Panama has two groups of people. Panamanians and everyone else. There are further divisions, but it’s important to note that on any given day, Panamanians may be a minority in their own country. Because of Panama’s relatively stable political and economic environment it has become a haven for many people from Latin America, in addition to the visitors from North America, especially Canada.
Panama likes visitors, but not visitors that overstay their welcome. They require a visitor have a return ticket before they come to Panama. On my last trip, it was Copa Airlines that enforced this at the time I checked in for my flight to Panama.
On my current trip, my return trip was fluid and wasn’t booked until after I arrived. Fortunately, no one asked me for proof, but don’t expect that if you are coming to Panama. Have your information about your return flight with you when you check in at the airport.
Learn the Language
People don’t like it when you don’t learn the native language. This is especially true in Panama. Even my meager efforts at speaking español while in Panama are better than trying to speak English. Speaking English in Panama puts a sign on your forehead that you are a stupid foreigner. It also means you pay more than everyone else.
It also is security. Understanding español means you know what people are saying around you, and speaking it fluently means people don’t see you as someone who is vulnerable. If you can’t speak español, hire a guide when you explore the country.
It is Safe?
Panama is as safe as any major city in the United States. Any city in the United States has places you can feel comfortable in day or night, and it has places you should not go to after dark. The same is true in Panama. Most Panamanians would not commit a crime involving a tourist, simply because the penalty they would pay is too high.
However, no visitor should be so arrogant to visit certain areas after dark, especially if you can’t speak español.
Driving in Panama
You can drive if you have a legal license in your home country, but Panama City is not for a country road driver. There are few stop lights, a lot of traffic, and few rules. Most cars have bumps and scrapes on them because to get into traffic a driver has to be aggressive to the point of proving his manhood. If you are not aggressive enough, the cars behind you will let you know your failings.

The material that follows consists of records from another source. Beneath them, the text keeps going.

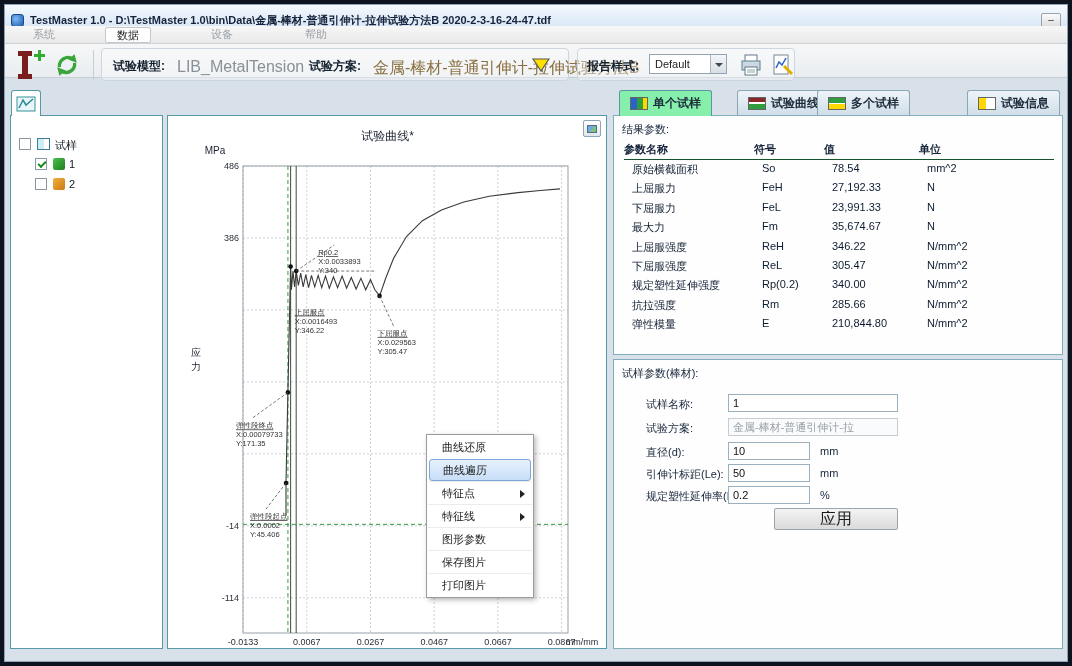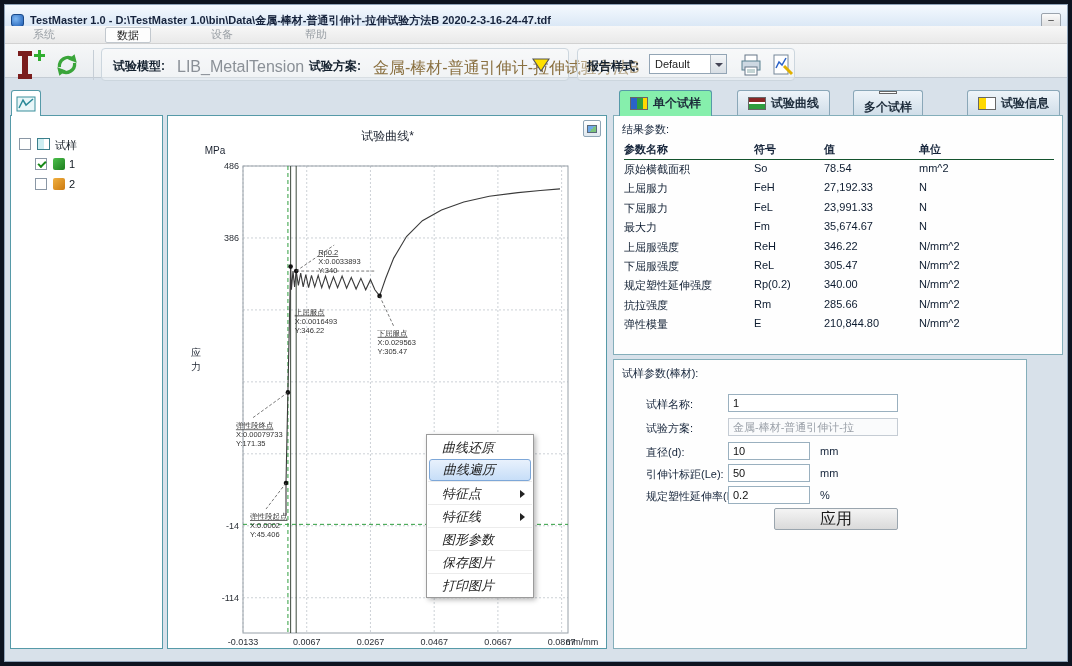--- a/index.html
+++ b/index.html
@@ -290,7 +290,7 @@
       <span class="ticon ti2"></span>
       <span>试验曲线</span>
     </div>
-    <div class="rtab" style="left:848px;flex-direction:column;">
+    <div class="rtab" style="left:812px;">
       <span class="ticon ti3"></span>
       <span>多个试样</span>
     </div>

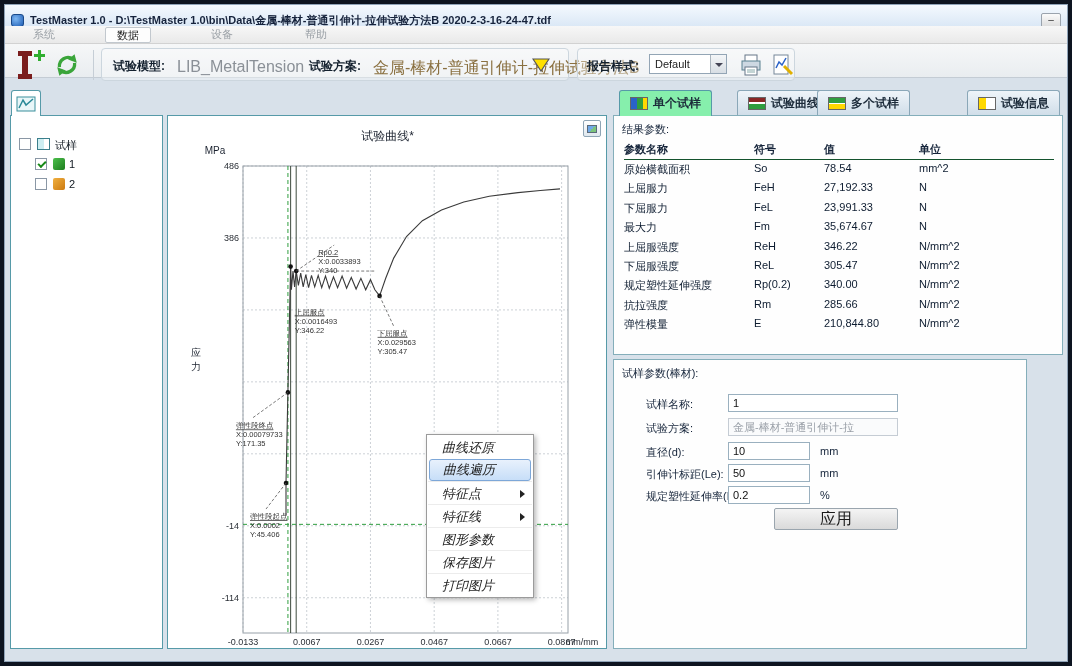--- a/index.html
+++ b/index.html
@@ -96,7 +96,7 @@
   .thead span,.trow span{position:absolute;white-space:nowrap;}
   .c0{left:0;} .c1{left:130px;} .c2{left:200px;} .c3{left:295px;}
   .tbody{position:absolute;left:10px;top:46px;right:8px;}
-  .trow{position:relative;height:19.4px;font-size:11px;color:#0d1c30;}
+  .trow{position:relative;height:19.4px;font-size:11px;color:#0d1c30;margin-left:8px;}
 
   
   .flabel{position:absolute;left:32px;font-size:11px;color:#15243a;white-space:nowrap;}

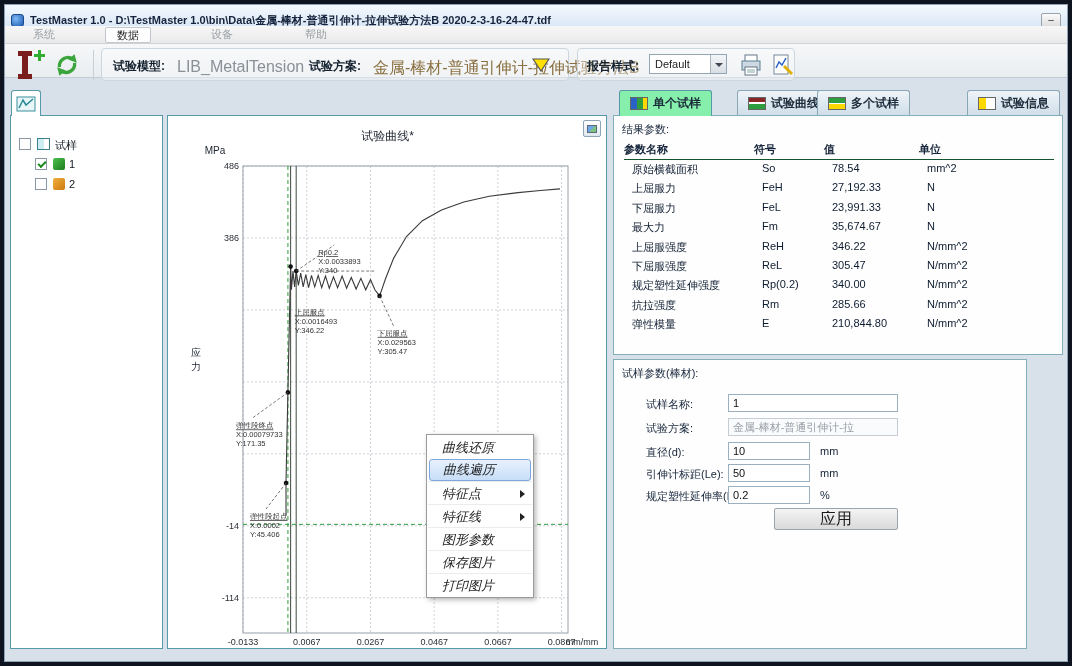--- a/index.html
+++ b/index.html
@@ -44,7 +44,7 @@
   .tree-panel{left:5px;top:110px;width:153px;height:534px;}
   .chart-panel{left:162px;top:110px;width:440px;height:534px;}
   .results-box{position:absolute;left:608px;top:110px;width:450px;height:240px;background:#fefefe;border:1px solid #84aeba;}
-  .spec-box{position:absolute;left:608px;top:354px;width:414px;height:290px;background:#fefefe;border:1px solid #84aeba;}
+  .spec-box{position:absolute;left:608px;top:354px;width:450px;height:290px;background:#fefefe;border:1px solid #84aeba;}
   .splitter{position:absolute;top:110px;height:534px;width:4px;background:transparent;}
 
   .lefttab{position:absolute;left:6px;top:85px;width:30px;height:26px;background:#fff;border:1px solid #569aa8;border-bottom:none;border-radius:3px 3px 0 0;z-index:2;display:flex;align-items:center;justify-content:center;}

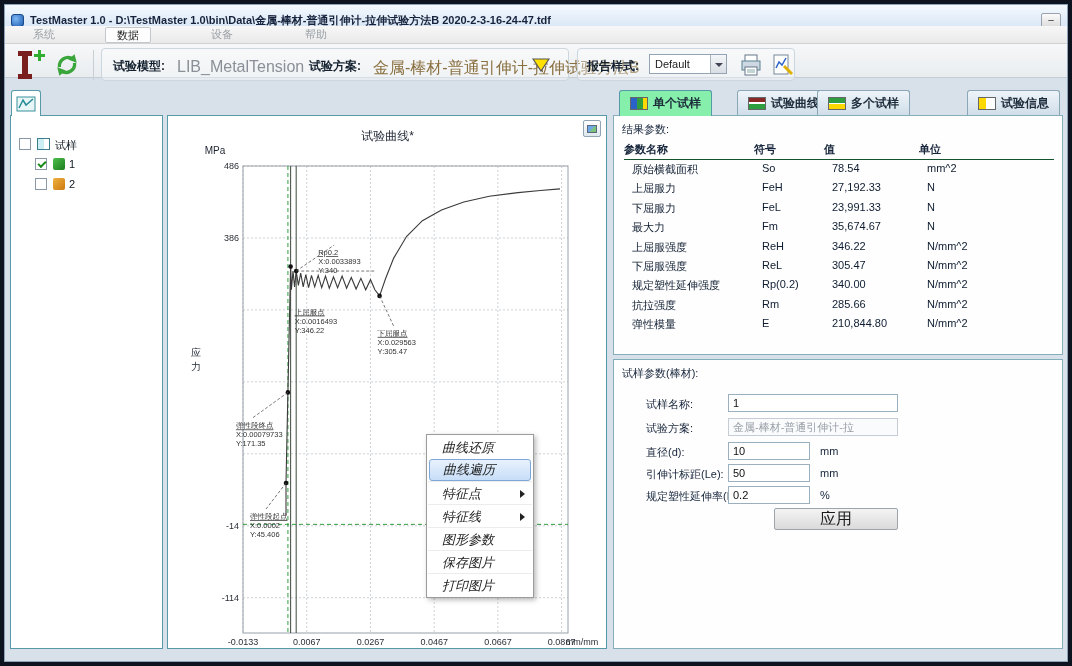--- a/index.html
+++ b/index.html
@@ -85,7 +85,7 @@
 
   
   .ctx{position:absolute;left:258px;top:318px;width:108px;background:#fff;border:1px solid #9b9b9b;box-shadow:2px 2px 5px rgba(0,0,0,.28);z-index:6;padding:1px;}
-  .ci{position:relative;height:23px;line-height:23px;padding-left:14px;font-size:13px;color:#1c1c1c;border-top:1px solid #ececec;font-style:italic;}
+  .ci{position:relative;height:23px;line-height:23px;padding-left:14px;font-size:11px;color:#1c1c1c;border-top:1px solid #ececec;}
   .ci:first-child{border-top:none;}
   .ci.hl{background:linear-gradient(#e8f1fc,#c7def8);border:1px solid #7da7d8;border-radius:3px;height:22px;line-height:20px;margin:0 1px;padding-left:13px;}
   .ci .sub{position:absolute;right:7px;top:8px;width:0;height:0;border-left:5px solid #222;border-top:4px solid transparent;border-bottom:4px solid transparent;}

Roads have few signs and none in English, so either you know where you’re going or you can expect to be lost all the time. GPS is only marginally helpful, as it often suggests roads that don’t exist, are dead ends, or should be driven unless you’re driving a four-wheel drive vehicle.
Once outside Panama City, driving is easier; however, it still requires a willingness to put your rental car into danger, and if you’re wrong, you will pay a hefty fine when you return the car.
Exploring Panama On Your Own
Don’t do it. At least on your first few trips. Hire a guide. Panama has so many great places that your first visits should be to places that someone can take you to, and bring you back to your hotel or condo. Guide books may give you information about great places to go, but they don’t tell you about how to get from your hotel or condo to the place and back, nor do they tell you what you might see on the way.
Once you know the country, then you can explore.
Restaurants open and close in a matter of months. What was a great restaurant last year may be a dump this year. Research and/or hire a guide to find the best places to eat.
Most new restaurants are focused on offering great food. Some of my favorite meals have been in Panama. Most of the new restaurants aren’t trying to be commercial (feeding the most customers at the lowest possible cost,) which means they are committed to giving you a great meal.
In Panama City, check out the Cosco Viejo area for great dining experiences.